Hair loss problems which are not inherited occur when the hair growth cycle is disrupted which can be triggered by stress, bad nutrition or metabolic imbalances. Our hair grows approximately 6 inches (15 cm) a year, depending on our race. Asian and Afro-Caribbean hair grows at slightly different rates. Afro-Caribbean hair for example, grows slightly slower at an average of 4 inches per year. As our hair grows it sheds but unlike any other mammal, the human hair cycle is random and not seasonal. At any one time a random number of hairs will be in one of three stages, anagen, catagen and telogen.

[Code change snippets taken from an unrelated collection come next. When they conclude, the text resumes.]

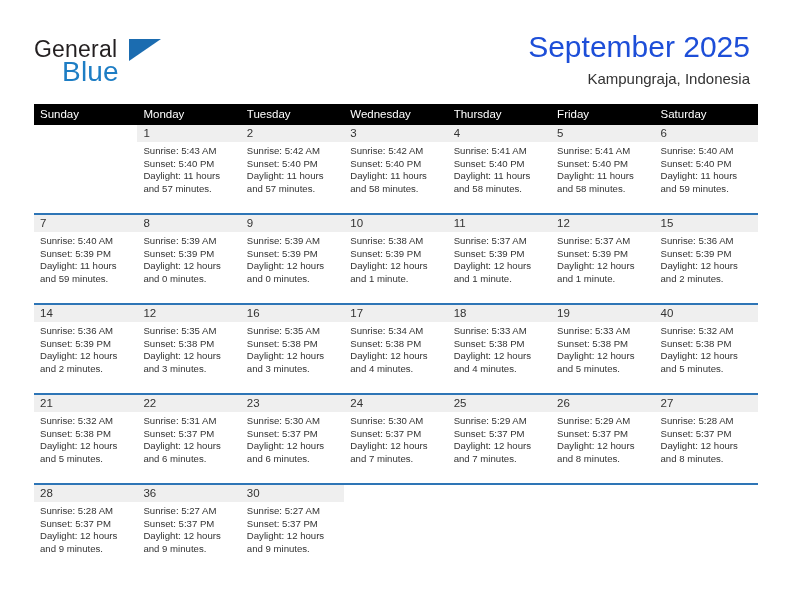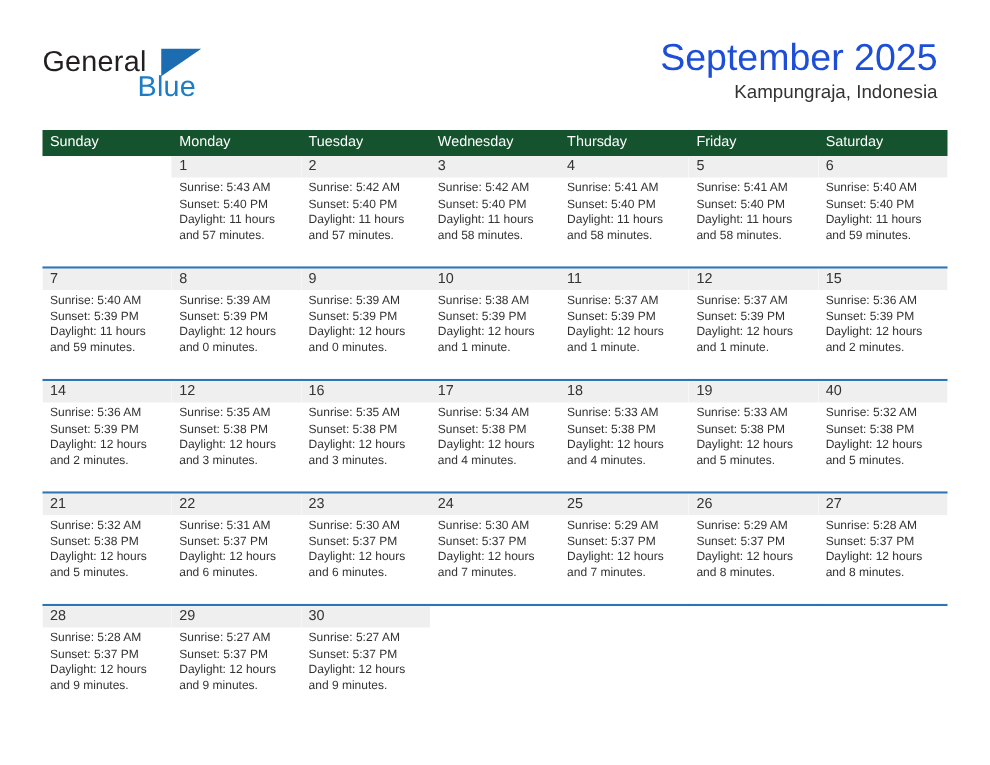--- a/index.html
+++ b/index.html
@@ -48,11 +48,10 @@
     position: absolute;
     left: 28px;
     top: 20px;
-    font-size: 23px;
+    font-size: 28px;
     letter-spacing: 0.2px;
     color: #1d7dc4;
     font-family: "Liberation Sans", sans-serif;
-    margin-left: 48px;
   }
   .brand-tri {
     position: absolute;

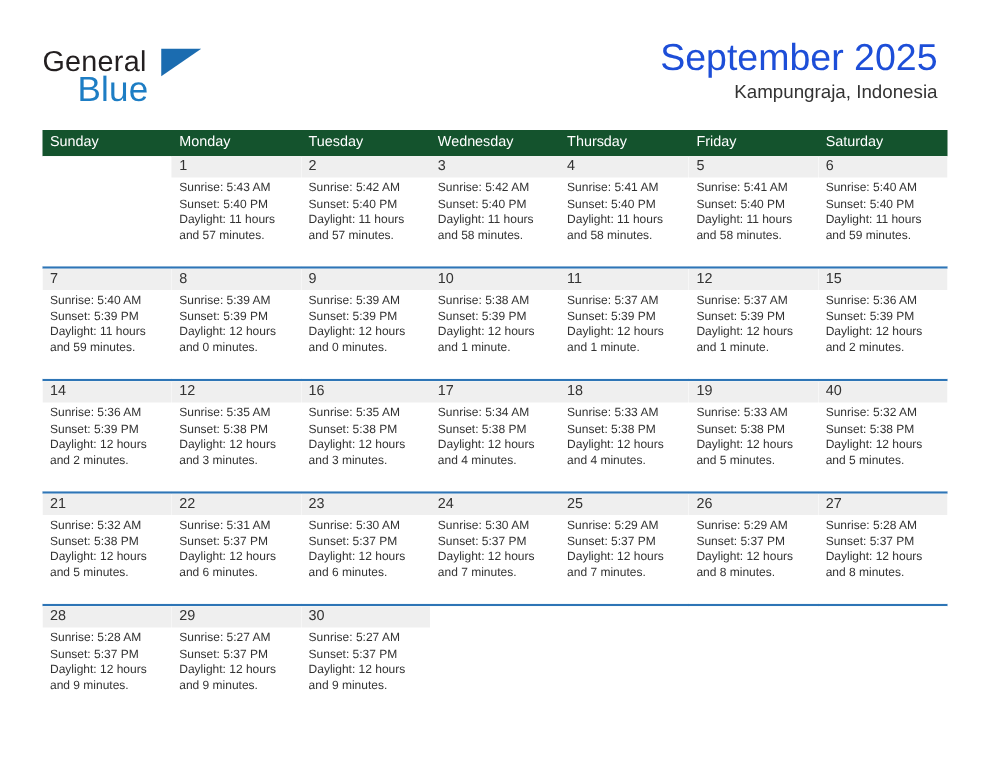--- a/index.html
+++ b/index.html
@@ -77,7 +77,7 @@
     font-family: "Liberation Sans", sans-serif;
   }
   .cal-subtitle {
-    margin-top: 1px;
+    margin-top: 6px;
     font-size: 15px;
     color: #333333;
     line-height: 18px;

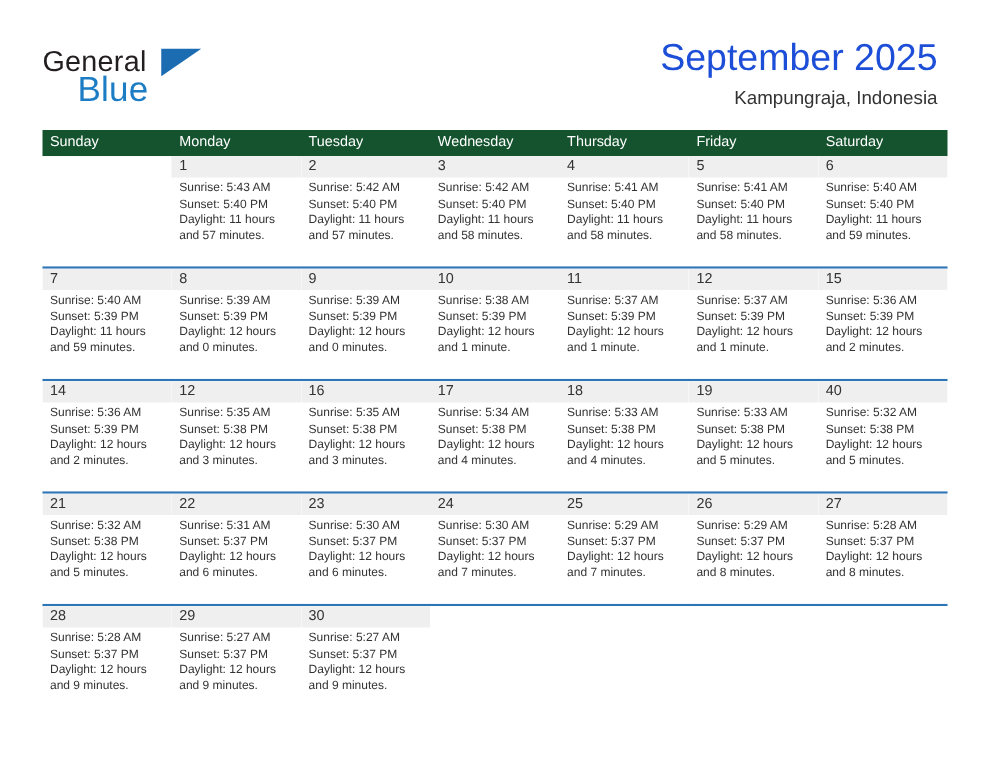--- a/index.html
+++ b/index.html
@@ -94,7 +94,7 @@
   .weekday-row {
     display: flex;
     width: 100%;
-    background: #14532d;
+    background: #000000;
     height: 21px;
   }
   .weekday {

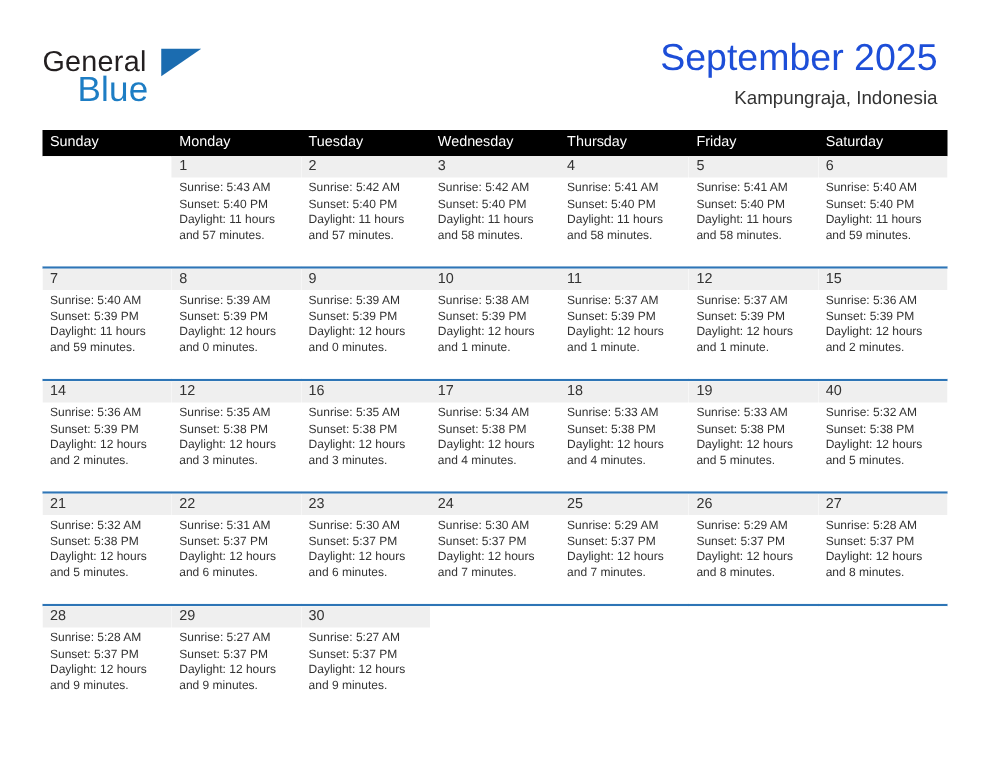--- a/index.html
+++ b/index.html
@@ -459,7 +459,7 @@
               </div>
             </div>
             <div class="day-cell filled">
-              <div class="daynum">29</div>
+              <div class="daynum">36</div>
               <div class="day-info">
                 <div>Sunrise: 5:27 AM</div>
                 <div>Sunset: 5:37 PM</div>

ANAGEN: This is the active stage of the hair. The cells in the root are dividing quickly, a new hair forms and pushes the “club” hair, a hair that has stopped growing, up the follicle and eventually out. During the anagen stage the hair grows approximately 1 cm every month and scalp hair stays in this active stage of growth for 2 to 6 years. Some people are known to be unable to grow their hair past a certain length, this is because they have a short active phase of growth and those who can grow their hair very long have a long active phase of growth. The hair on the rest of our body, i.e. our eyebrows, lashes, arm hair, has a very short active growth phase which is why they are much shorter than the hair on our scalps. When the anagen stage is cut short, lots of hairs enter the telogen hair loss cycle at the same time and you may see more hair loss than normal.
CATAGEN: This is a short transitional stage which approximately 3% of all hairs are in at any one time. This stage lasts for 2 to 3 weeks and no pigment is produced. Growth stops, the outer root sheath shrinks to about ⅙ of it’s original size and attaches to the root of the hair. This is what creates a “club” hair.
TELOGEN: This is the resting stage of the hair life cycle and accounts for 8-14% of all hairs on the scalp. This stage will last for approximately 100 days for scalp hairs and longer for eyebrows, eyelashes, arm and leg hair. These hairs account for those hairs you lose when washing or combing your hair. In this stage, the hair follicle is at rest and the “club” hair has been completely formed. If you pull out a hair in this stage you will notice a solid, dry, white material at the root of the hair. In this stage about 25 - 100 telogen hairs are shed each day. At the end of the telogen stage the follicle is inactive for about 3 months then re-enters the anagen stage and the hair cycle starts all over again. Each hair follicle is independant and goes through the growth cycle at different times, otherwise all your hair would fall out at once.